____ Recorded information

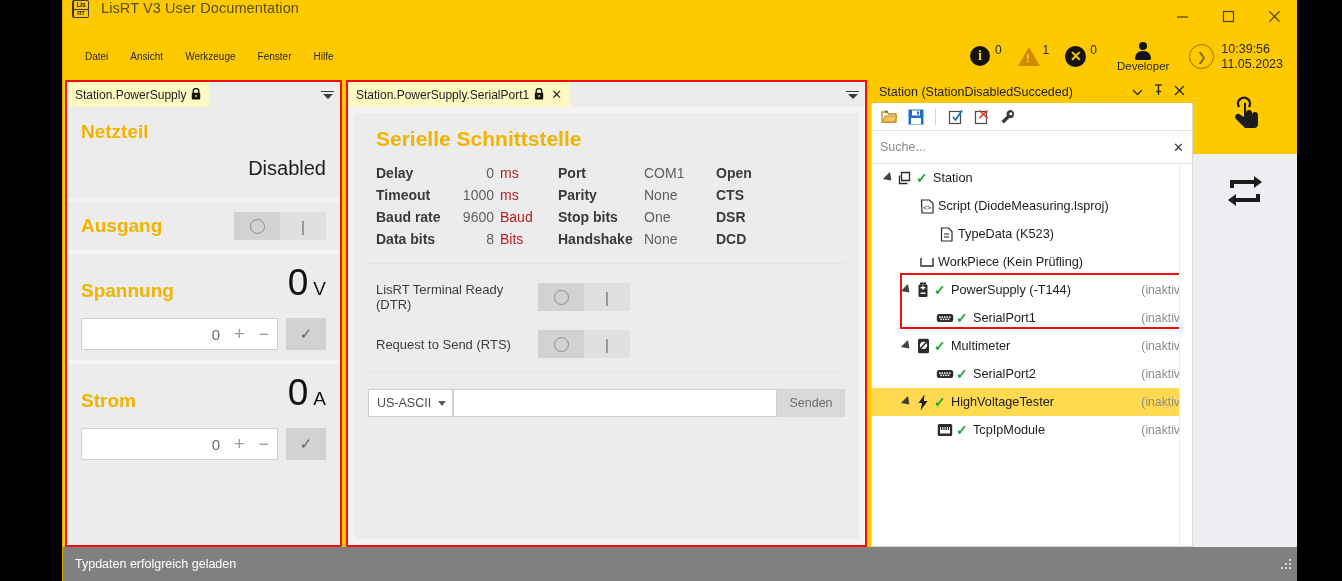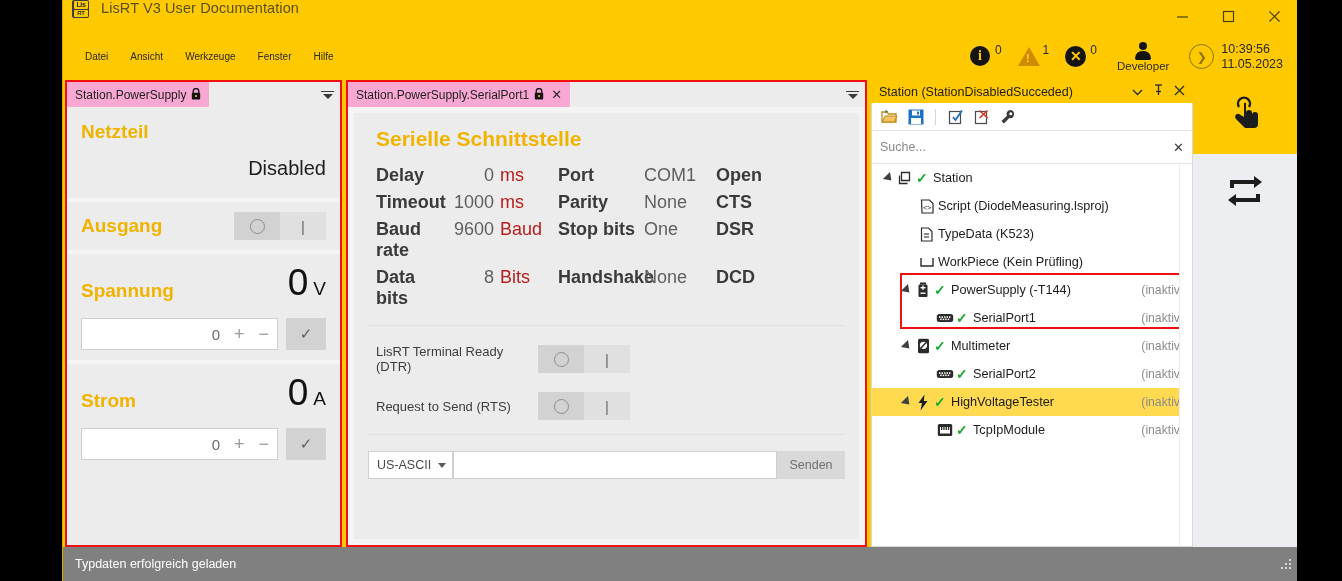--- a/index.html
+++ b/index.html
@@ -147,7 +147,7 @@
   }
   .tab {
     display: flex; align-items: center; gap: 5px;
-    background: #f9a8d4; padding: 0 8px;
+    background: #fef9c3; padding: 0 8px;
     font-size: 12px; color: #1e1e1e;
   }
   .tab .lock { font-size: 11px; color: #141414; }

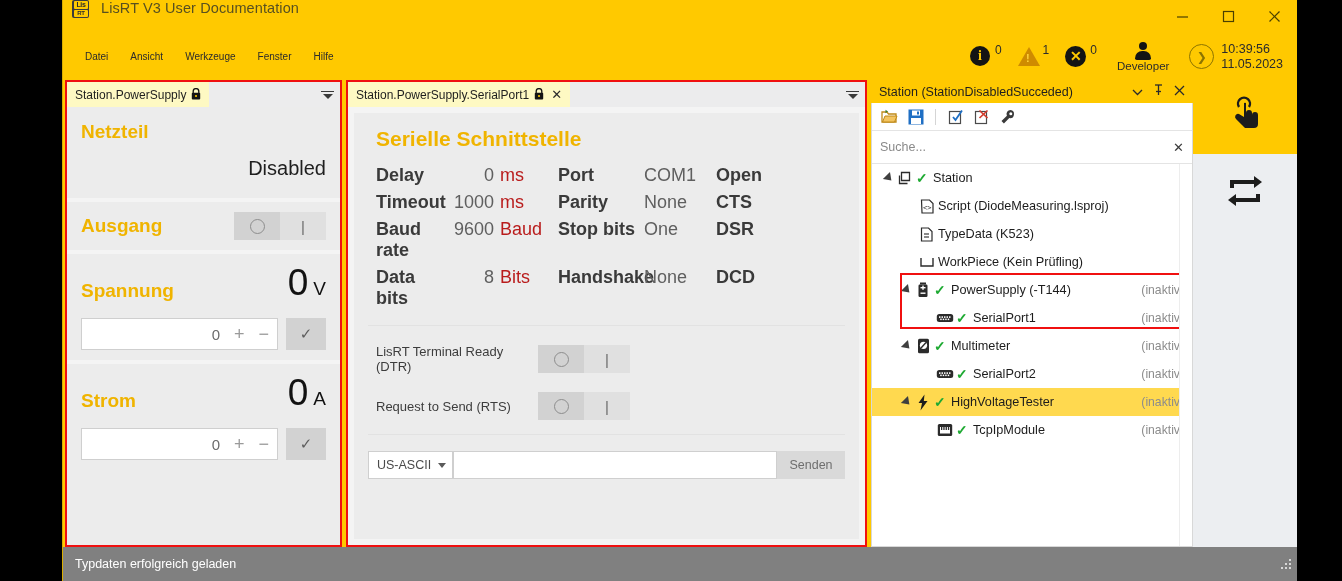--- a/index.html
+++ b/index.html
@@ -231,7 +231,7 @@
     grid-template-columns: 74px 50px 58px 86px 72px 80px 44px;
     row-gap: 6px;
     padding: 6px 22px 16px 22px;
-    font-size: 18px;
+    font-size: 14px;
   }
   .g-lab { font-weight: bold; color: #3a3a3a; }
   .g-num { color: #5f5f5f; text-align: right; padding-right: 6px; }

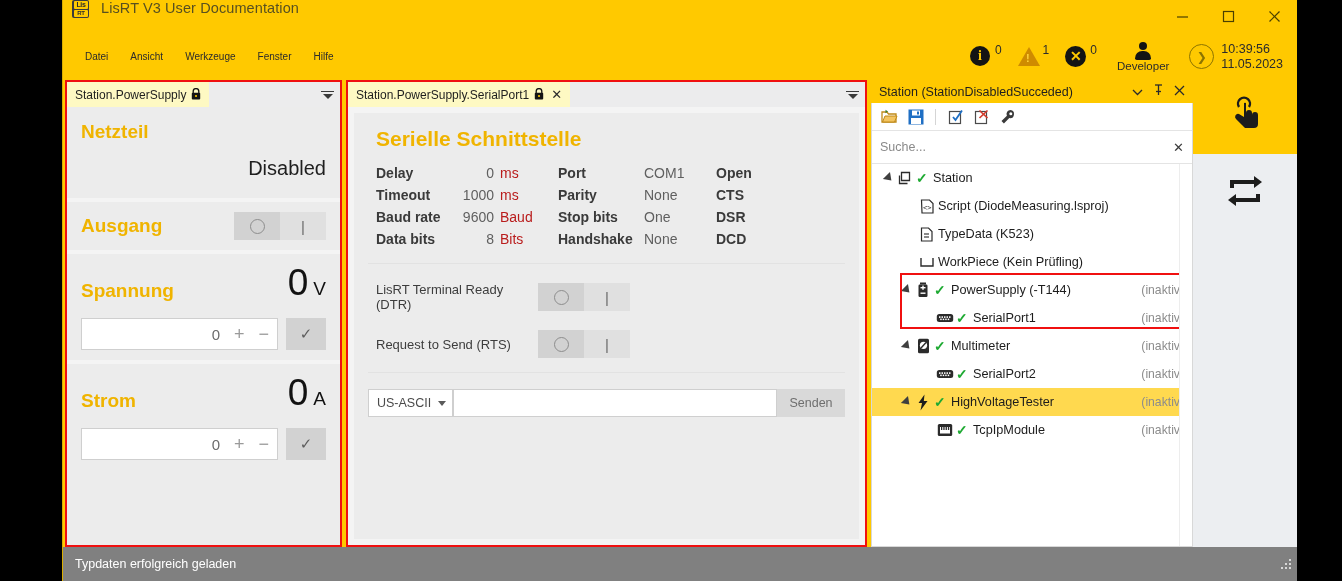--- a/index.html
+++ b/index.html
@@ -709,7 +709,7 @@
               <span class="tn-state"></span>
             </div>
 
-            <div class="tree-node" style="padding-left:44px;justify-content:space-between;">
+            <div class="tree-node" style="padding-left:64px;justify-content:space-between;">
               <span class="tn-ico">
                 <svg width="14" height="15" viewBox="0 0 14 15">
                     <path d="M1.5 1h7l3.5 3.5V14h-10.5z" fill="#fff" stroke="#2b2b2b" stroke-width="1.2"></path>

________

Across the entries above, find the lines with the string "node" and copy them.

-            <div class="tree-node" style="padding-left:44px;justify-content:space-between;">
+            <div class="tree-node" style="padding-left:64px;justify-content:space-between;">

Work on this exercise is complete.